── Input data ──

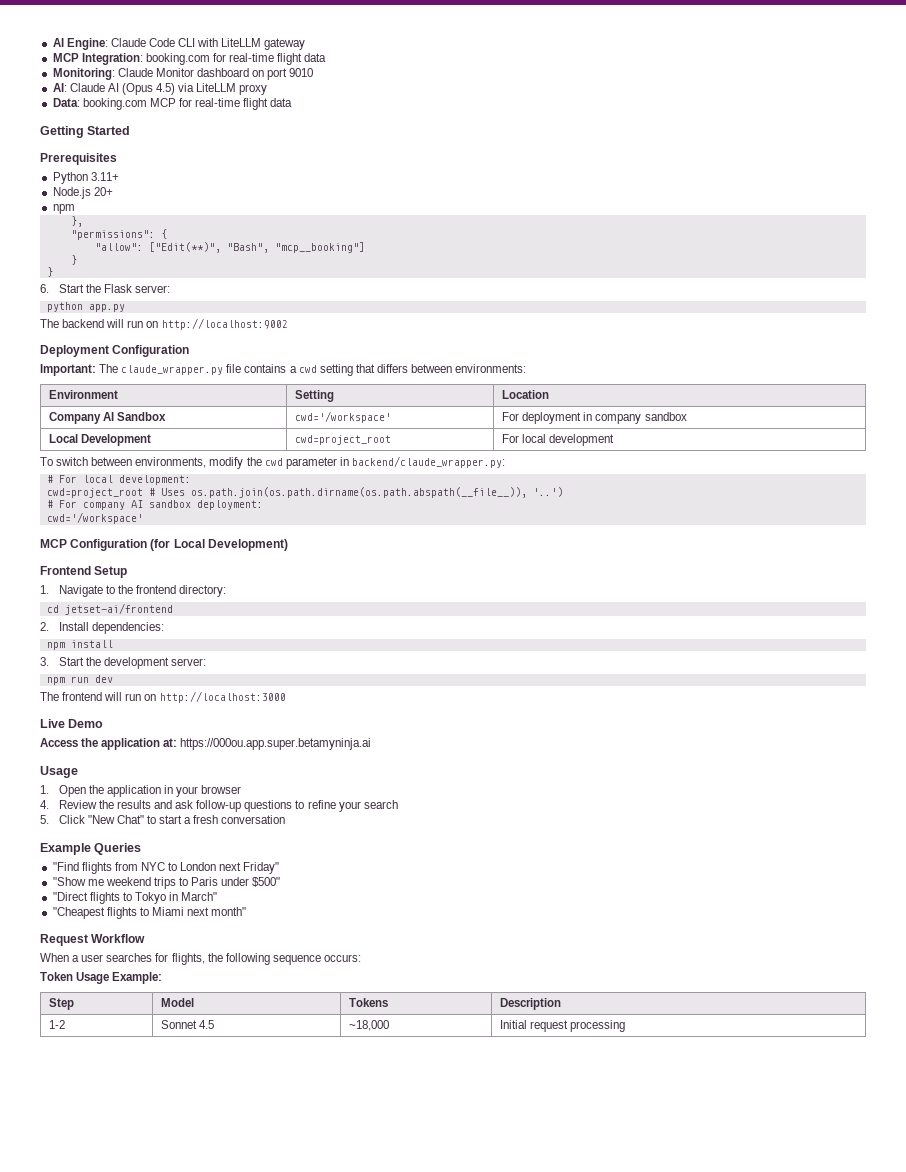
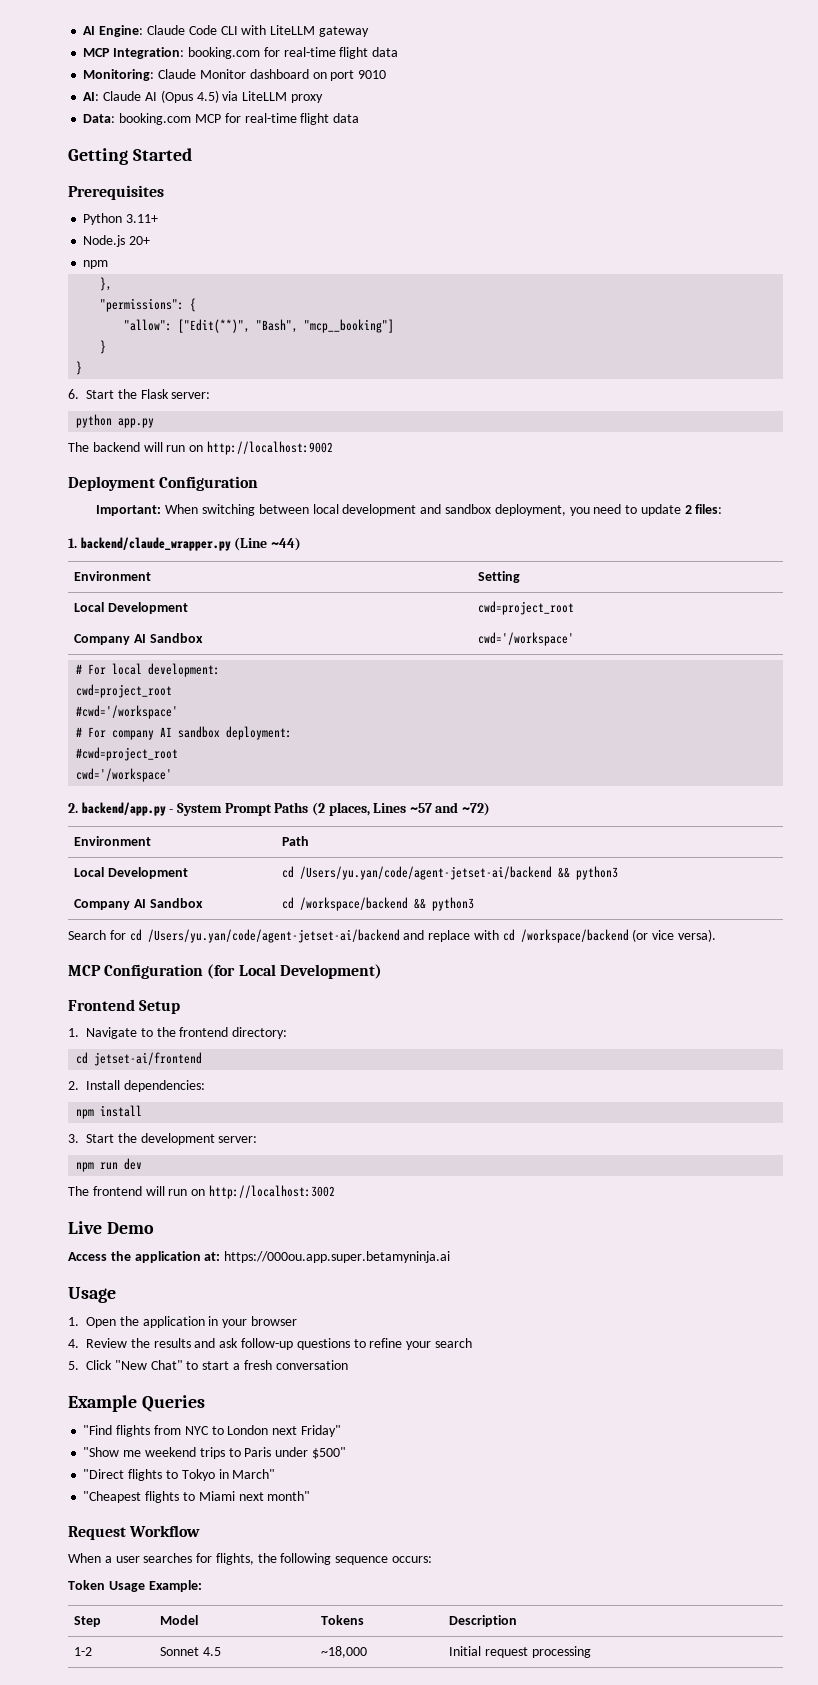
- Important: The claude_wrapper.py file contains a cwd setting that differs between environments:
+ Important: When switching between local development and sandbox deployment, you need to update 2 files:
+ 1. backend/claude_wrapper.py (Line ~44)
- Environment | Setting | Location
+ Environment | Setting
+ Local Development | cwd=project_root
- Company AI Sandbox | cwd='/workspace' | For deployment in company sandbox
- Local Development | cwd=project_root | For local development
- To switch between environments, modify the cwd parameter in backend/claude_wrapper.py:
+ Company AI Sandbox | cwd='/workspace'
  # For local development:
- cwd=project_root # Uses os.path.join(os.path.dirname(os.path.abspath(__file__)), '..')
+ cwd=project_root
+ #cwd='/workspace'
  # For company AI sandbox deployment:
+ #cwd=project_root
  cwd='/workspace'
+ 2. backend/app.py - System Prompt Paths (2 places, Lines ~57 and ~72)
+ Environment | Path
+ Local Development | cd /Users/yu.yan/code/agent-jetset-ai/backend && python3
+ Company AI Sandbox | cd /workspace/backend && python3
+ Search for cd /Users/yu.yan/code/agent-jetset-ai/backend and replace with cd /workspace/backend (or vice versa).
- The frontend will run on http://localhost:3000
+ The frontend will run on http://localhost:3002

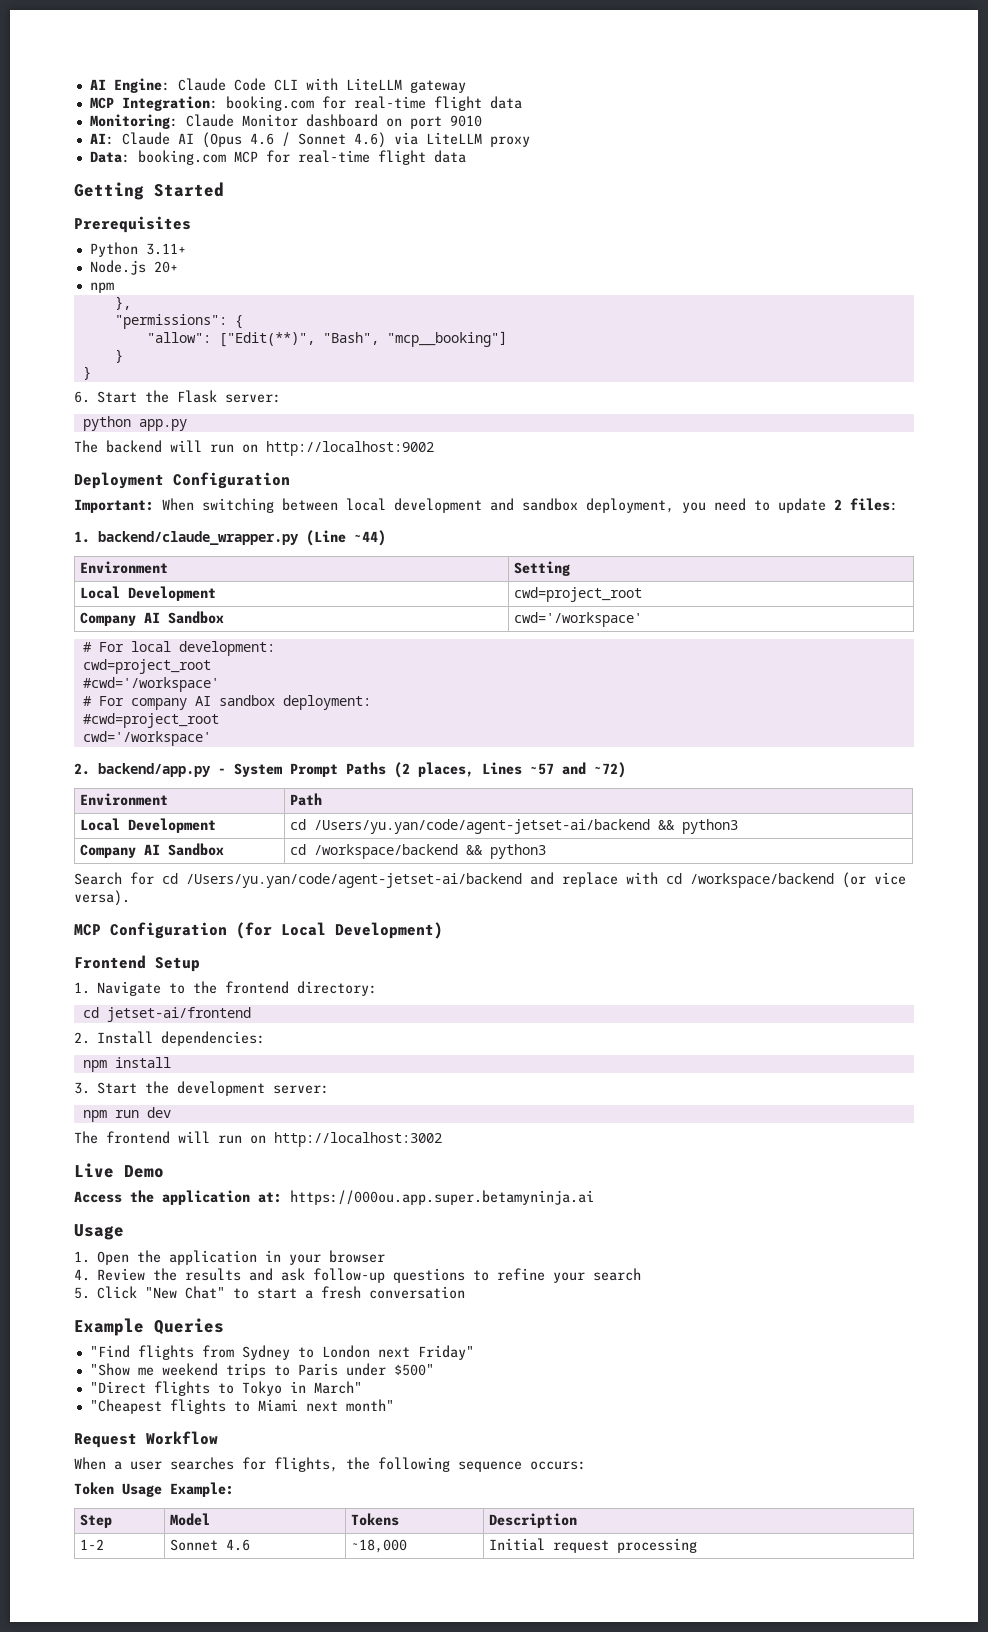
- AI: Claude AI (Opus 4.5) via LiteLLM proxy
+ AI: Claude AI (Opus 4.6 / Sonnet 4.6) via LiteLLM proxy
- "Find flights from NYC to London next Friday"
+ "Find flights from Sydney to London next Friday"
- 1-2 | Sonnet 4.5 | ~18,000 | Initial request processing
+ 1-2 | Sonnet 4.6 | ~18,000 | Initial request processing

───

### Problem description
Write out the data once more exactly, omitting the pictures.

### Solution to the problem
- Important: The claude_wrapper.py file contains a cwd setting that differs between environments:
+ Important: When switching between local development and sandbox deployment, you need to update 2 files:
+ 1. backend/claude_wrapper.py (Line ~44)
- Environment | Setting | Location
+ Environment | Setting
+ Local Development | cwd=project_root
- Company AI Sandbox | cwd='/workspace' | For deployment in company sandbox
- Local Development | cwd=project_root | For local development
- To switch between environments, modify the cwd parameter in backend/claude_wrapper.py:
+ Company AI Sandbox | cwd='/workspace'
  # For local development:
- cwd=project_root # Uses os.path.join(os.path.dirname(os.path.abspath(__file__)), '..')
+ cwd=project_root
+ #cwd='/workspace'
  # For company AI sandbox deployment:
+ #cwd=project_root
  cwd='/workspace'
+ 2. backend/app.py - System Prompt Paths (2 places, Lines ~57 and ~72)
+ Environment | Path
+ Local Development | cd /Users/yu.yan/code/agent-jetset-ai/backend && python3
+ Company AI Sandbox | cd /workspace/backend && python3
+ Search for cd /Users/yu.yan/code/agent-jetset-ai/backend and replace with cd /workspace/backend (or vice versa).
- The frontend will run on http://localhost:3000
+ The frontend will run on http://localhost:3002

- AI: Claude AI (Opus 4.5) via LiteLLM proxy
+ AI: Claude AI (Opus 4.6 / Sonnet 4.6) via LiteLLM proxy
- "Find flights from NYC to London next Friday"
+ "Find flights from Sydney to London next Friday"
- 1-2 | Sonnet 4.5 | ~18,000 | Initial request processing
+ 1-2 | Sonnet 4.6 | ~18,000 | Initial request processing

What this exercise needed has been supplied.